*** Begin section ***
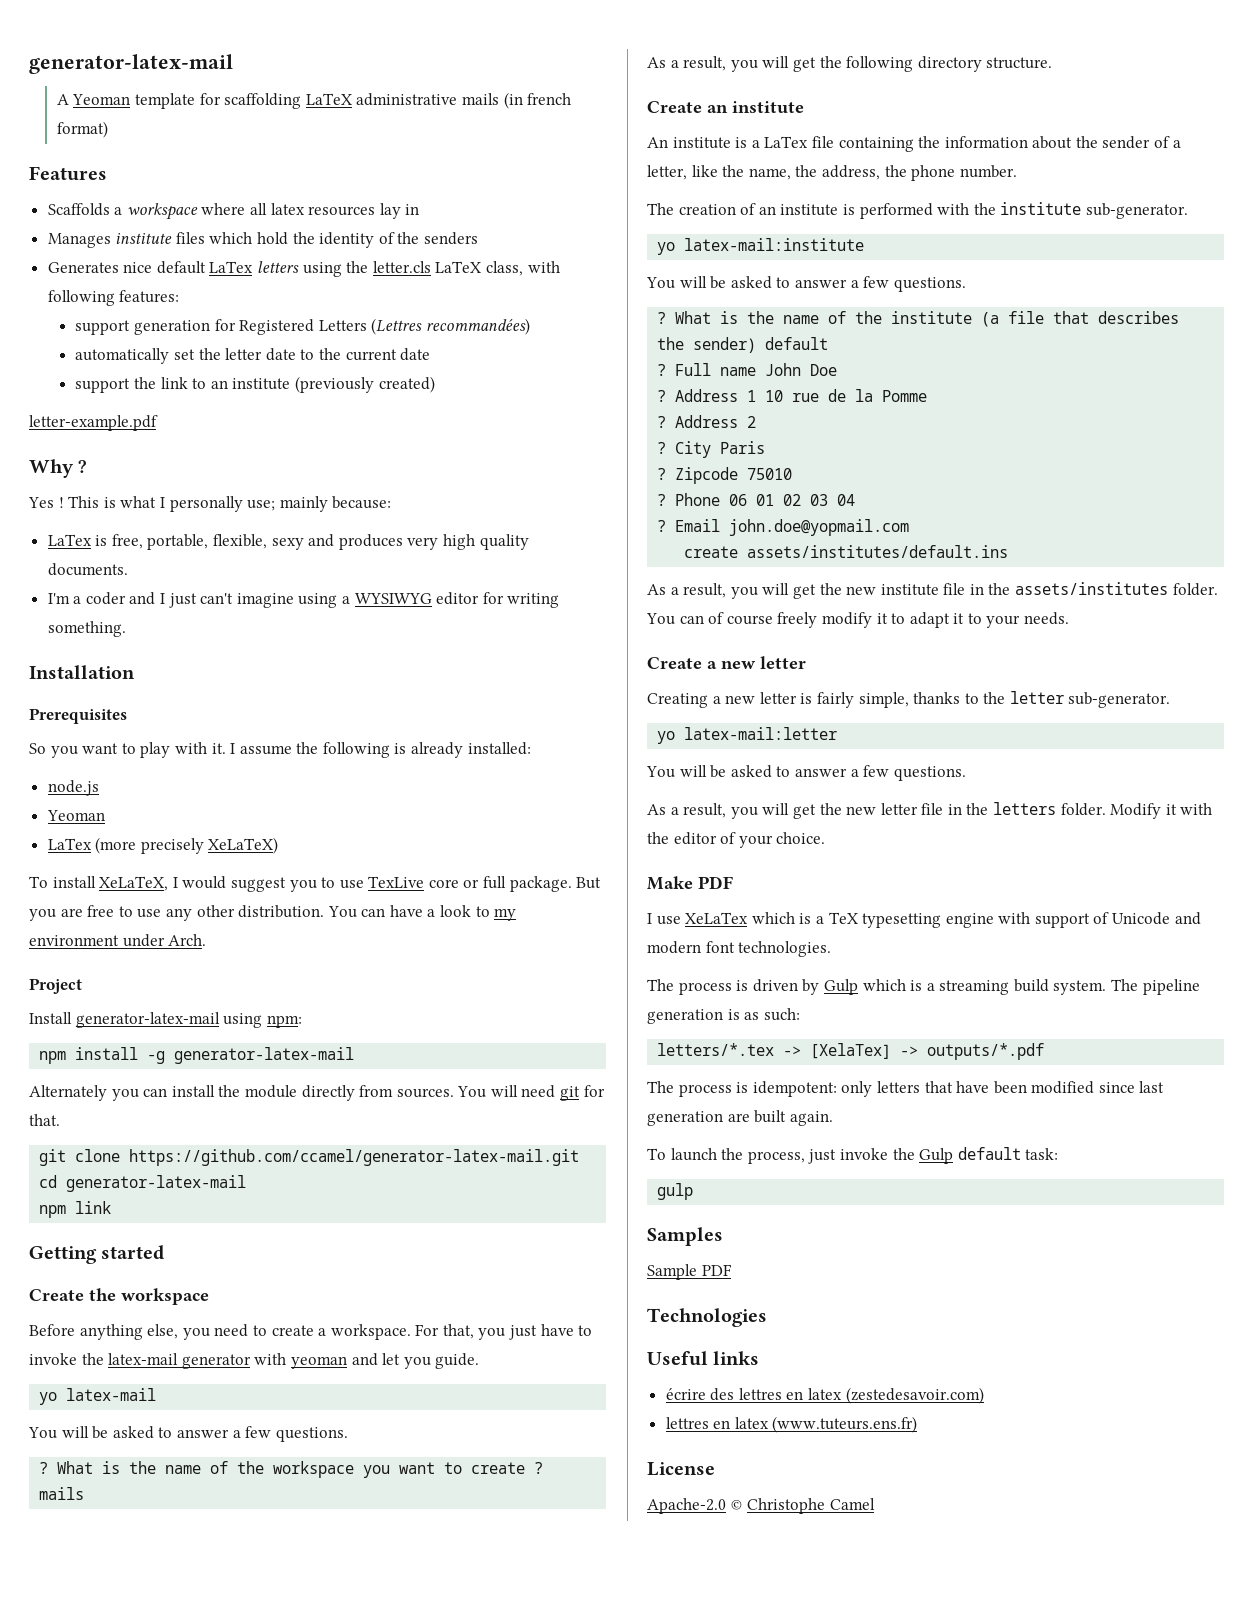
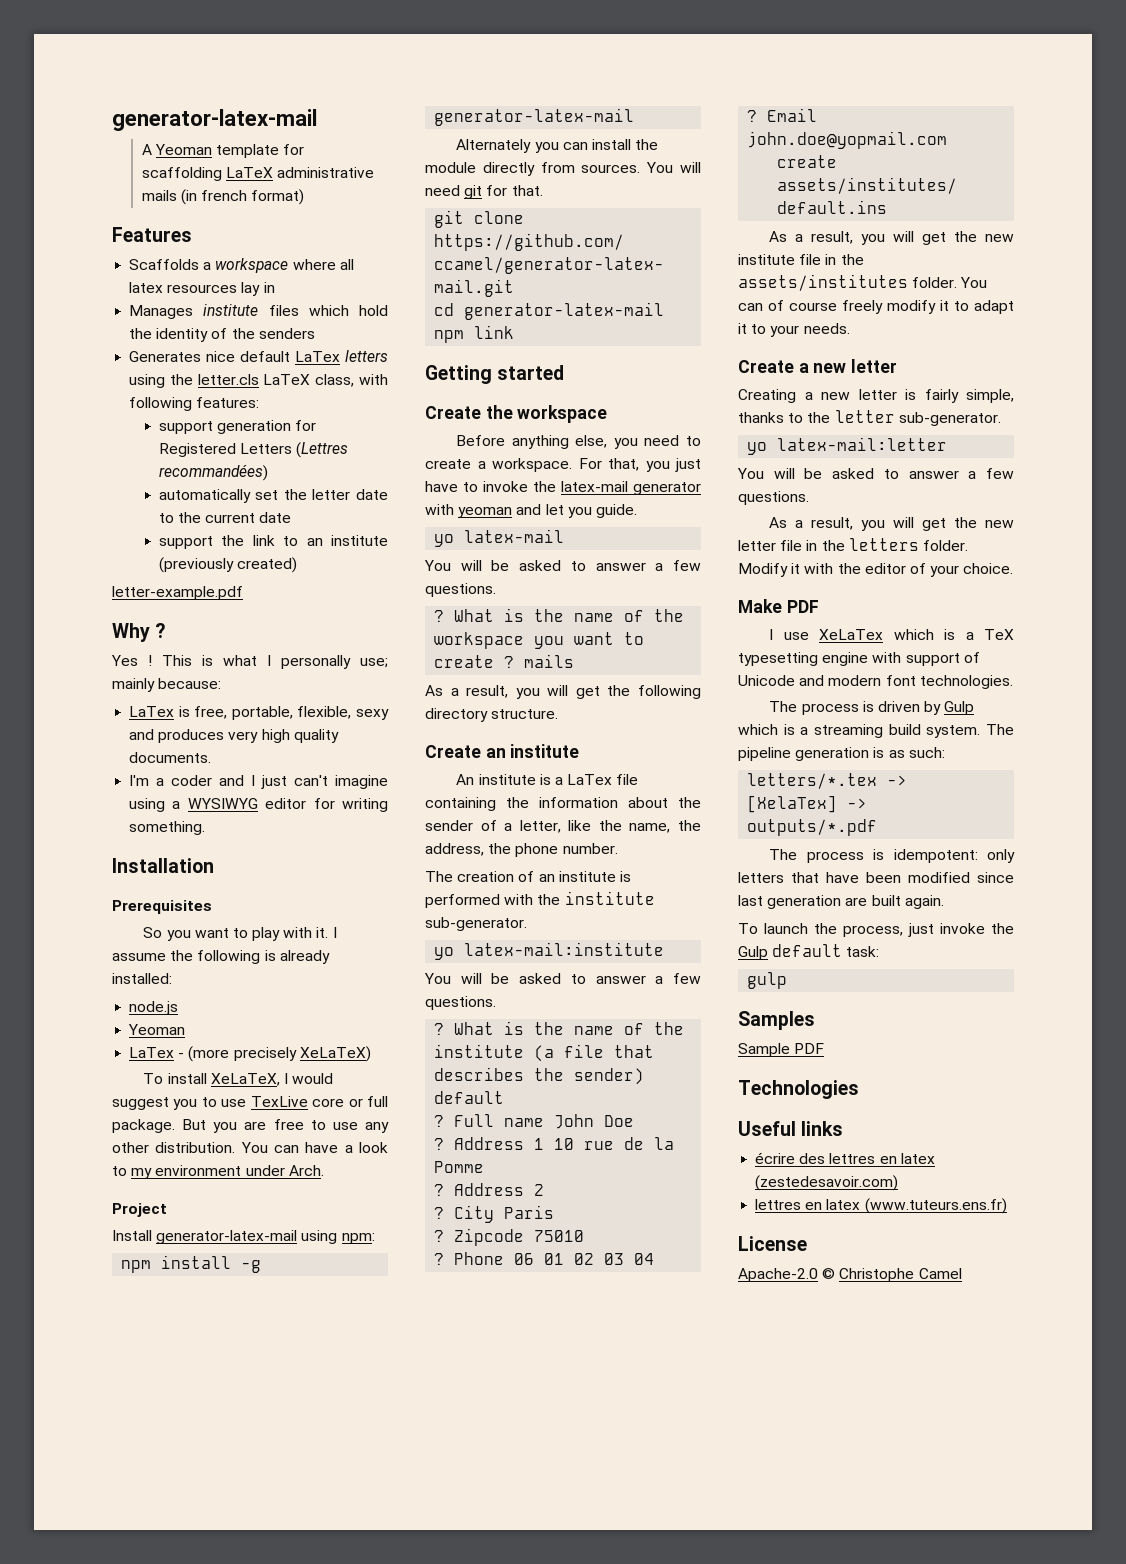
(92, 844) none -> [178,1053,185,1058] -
*** End section ***
*** Begin section ***
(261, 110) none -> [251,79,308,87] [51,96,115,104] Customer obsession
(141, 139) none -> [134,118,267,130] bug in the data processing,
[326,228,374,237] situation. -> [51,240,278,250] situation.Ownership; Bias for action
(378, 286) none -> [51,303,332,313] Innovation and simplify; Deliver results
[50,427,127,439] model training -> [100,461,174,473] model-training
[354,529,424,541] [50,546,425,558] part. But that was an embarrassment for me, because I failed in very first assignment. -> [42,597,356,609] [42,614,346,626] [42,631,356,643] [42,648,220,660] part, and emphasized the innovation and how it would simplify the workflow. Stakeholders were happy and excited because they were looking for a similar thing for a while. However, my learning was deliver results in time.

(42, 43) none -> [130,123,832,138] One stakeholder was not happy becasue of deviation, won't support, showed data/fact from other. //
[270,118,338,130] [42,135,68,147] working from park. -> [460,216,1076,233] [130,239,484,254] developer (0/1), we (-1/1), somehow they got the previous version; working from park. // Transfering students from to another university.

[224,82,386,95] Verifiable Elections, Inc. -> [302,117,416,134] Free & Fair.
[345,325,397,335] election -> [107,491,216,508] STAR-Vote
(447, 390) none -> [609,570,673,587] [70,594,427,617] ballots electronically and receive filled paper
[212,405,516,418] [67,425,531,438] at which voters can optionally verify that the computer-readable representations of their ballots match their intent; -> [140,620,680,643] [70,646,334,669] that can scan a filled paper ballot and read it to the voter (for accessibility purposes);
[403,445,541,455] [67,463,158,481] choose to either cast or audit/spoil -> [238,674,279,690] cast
*** End section ***
Brief — When you reach the line in the material above that holds "(261, 110) none", begin reproducing lines exactly, and stop after the line that holds "[403,445,541,455] [67,463,158,481] choose".

Result —
(261, 110) none -> [251,79,308,87] [51,96,115,104] Customer obsession
(141, 139) none -> [134,118,267,130] bug in the data processing,
[326,228,374,237] situation. -> [51,240,278,250] situation.Ownership; Bias for action
(378, 286) none -> [51,303,332,313] Innovation and simplify; Deliver results
[50,427,127,439] model training -> [100,461,174,473] model-training
[354,529,424,541] [50,546,425,558] part. But that was an embarrassment for me, because I failed in very first assignment. -> [42,597,356,609] [42,614,346,626] [42,631,356,643] [42,648,220,660] part, and emphasized the innovation and how it would simplify the workflow. Stakeholders were happy and excited because they were looking for a similar thing for a while. However, my learning was deliver results in time.

(42, 43) none -> [130,123,832,138] One stakeholder was not happy becasue of deviation, won't support, showed data/fact from other. //
[270,118,338,130] [42,135,68,147] working from park. -> [460,216,1076,233] [130,239,484,254] developer (0/1), we (-1/1), somehow they got the previous version; working from park. // Transfering students from to another university.

[224,82,386,95] Verifiable Elections, Inc. -> [302,117,416,134] Free & Fair.
[345,325,397,335] election -> [107,491,216,508] STAR-Vote
(447, 390) none -> [609,570,673,587] [70,594,427,617] ballots electronically and receive filled paper
[212,405,516,418] [67,425,531,438] at which voters can optionally verify that the computer-readable representations of their ballots match their intent; -> [140,620,680,643] [70,646,334,669] that can scan a filled paper ballot and read it to the voter (for accessibility purposes);
[403,445,541,455] [67,463,158,481] choose to either cast or audit/spoil -> [238,674,279,690] cast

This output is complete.